Exercise => When you reach the line containing "-30,7 +30,7 @@" in the entries below, begin reproducing lines exactly, and stop once the line containing "margin-top:15px; font-size:10.5px; color:#55565a;" is done.

Raw data =>
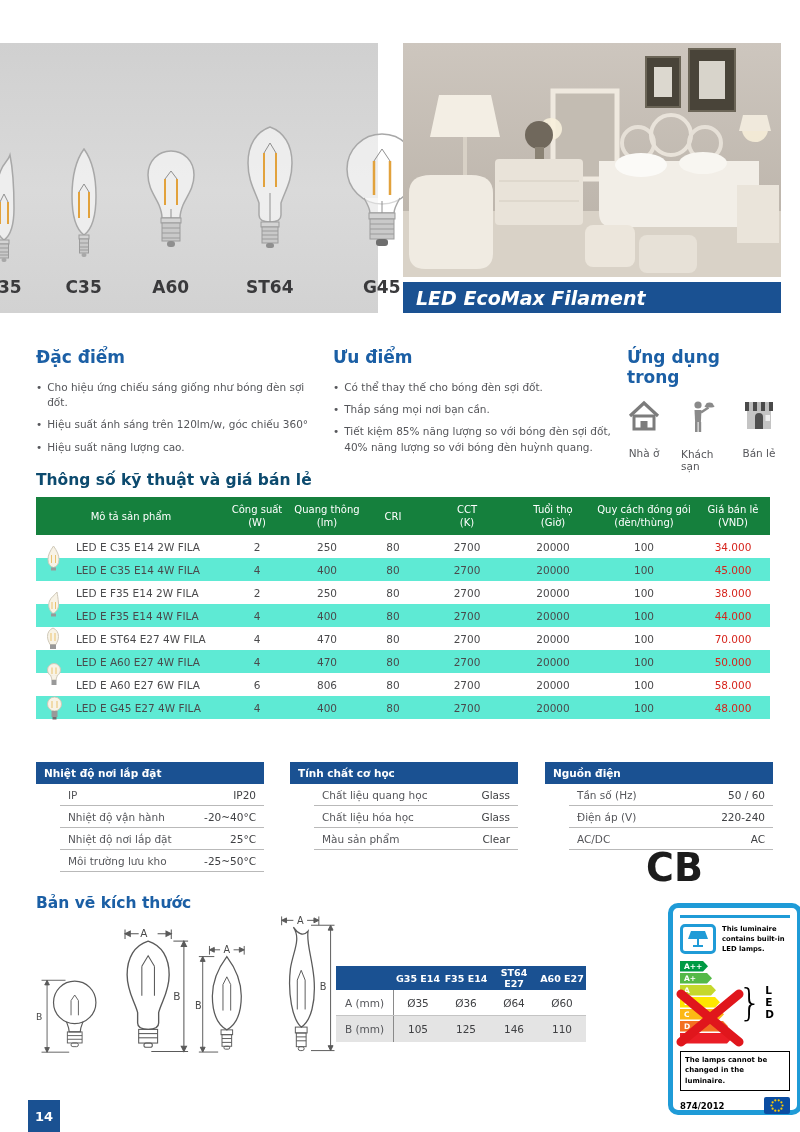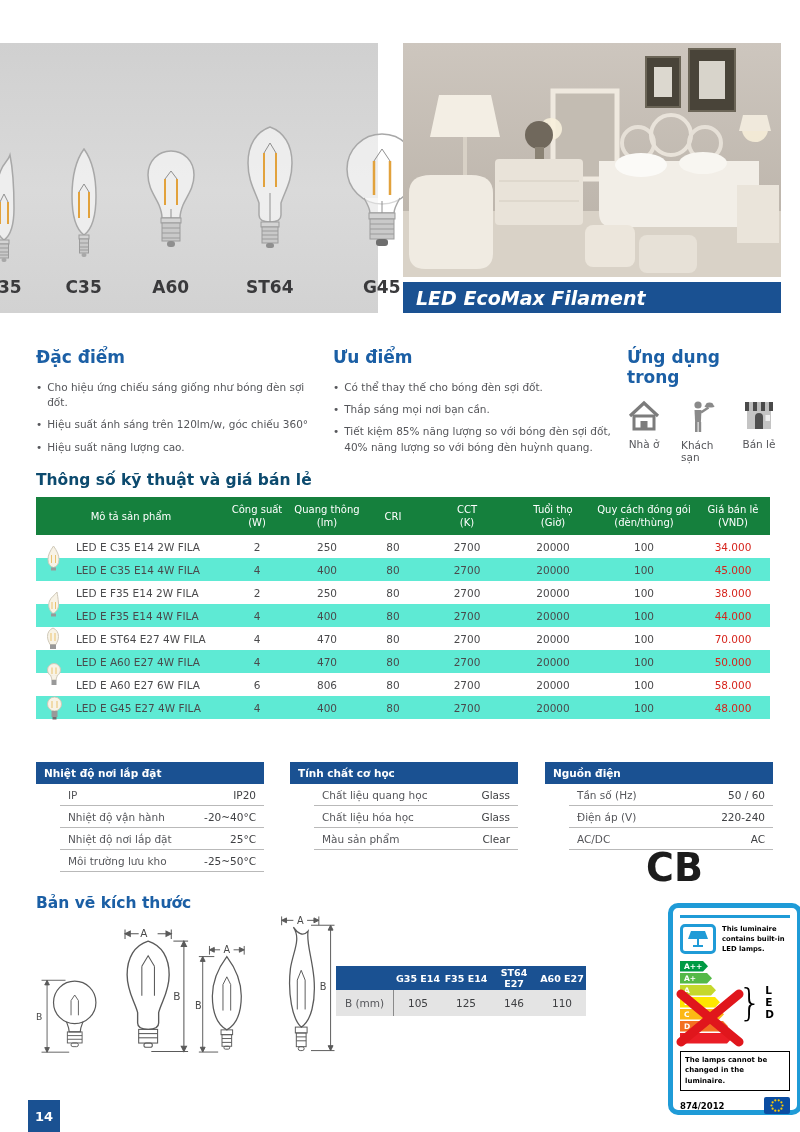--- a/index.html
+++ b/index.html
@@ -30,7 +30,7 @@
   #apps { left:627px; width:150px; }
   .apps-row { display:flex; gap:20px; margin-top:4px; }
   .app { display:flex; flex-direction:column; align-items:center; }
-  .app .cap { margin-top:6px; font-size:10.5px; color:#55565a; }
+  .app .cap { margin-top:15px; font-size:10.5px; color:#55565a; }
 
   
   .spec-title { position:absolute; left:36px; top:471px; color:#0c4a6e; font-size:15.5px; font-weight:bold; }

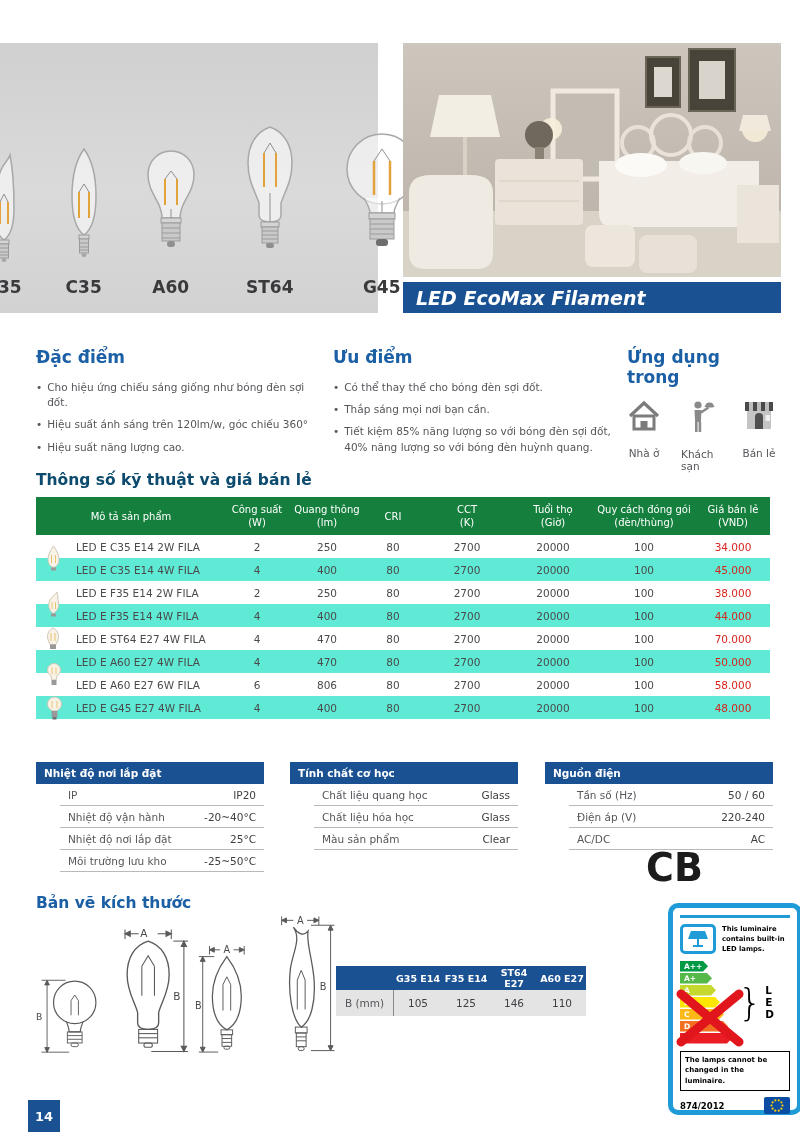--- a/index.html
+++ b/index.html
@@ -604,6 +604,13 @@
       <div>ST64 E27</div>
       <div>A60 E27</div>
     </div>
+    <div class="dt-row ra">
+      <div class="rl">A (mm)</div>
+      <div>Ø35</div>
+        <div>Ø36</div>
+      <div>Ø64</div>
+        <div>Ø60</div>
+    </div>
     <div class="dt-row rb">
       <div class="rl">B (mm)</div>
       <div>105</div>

---

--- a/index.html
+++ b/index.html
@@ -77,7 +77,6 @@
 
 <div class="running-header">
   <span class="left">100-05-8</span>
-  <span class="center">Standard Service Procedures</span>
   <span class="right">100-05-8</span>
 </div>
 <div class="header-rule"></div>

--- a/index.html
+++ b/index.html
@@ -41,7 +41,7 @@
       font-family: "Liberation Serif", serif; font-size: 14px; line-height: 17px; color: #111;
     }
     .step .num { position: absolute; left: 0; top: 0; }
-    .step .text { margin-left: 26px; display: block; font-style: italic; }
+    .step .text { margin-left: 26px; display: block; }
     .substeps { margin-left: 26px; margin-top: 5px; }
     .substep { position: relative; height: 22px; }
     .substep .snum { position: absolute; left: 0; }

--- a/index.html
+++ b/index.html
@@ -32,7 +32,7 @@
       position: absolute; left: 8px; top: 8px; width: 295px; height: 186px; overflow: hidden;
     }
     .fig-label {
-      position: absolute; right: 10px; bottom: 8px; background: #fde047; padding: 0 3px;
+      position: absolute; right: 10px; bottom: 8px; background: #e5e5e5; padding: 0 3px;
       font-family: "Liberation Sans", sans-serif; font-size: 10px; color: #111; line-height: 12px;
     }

Answer to this exercise =>
@@ -30,7 +30,7 @@
   #apps { left:627px; width:150px; }
   .apps-row { display:flex; gap:20px; margin-top:4px; }
   .app { display:flex; flex-direction:column; align-items:center; }
-  .app .cap { margin-top:6px; font-size:10.5px; color:#55565a; }
+  .app .cap { margin-top:15px; font-size:10.5px; color:#55565a; }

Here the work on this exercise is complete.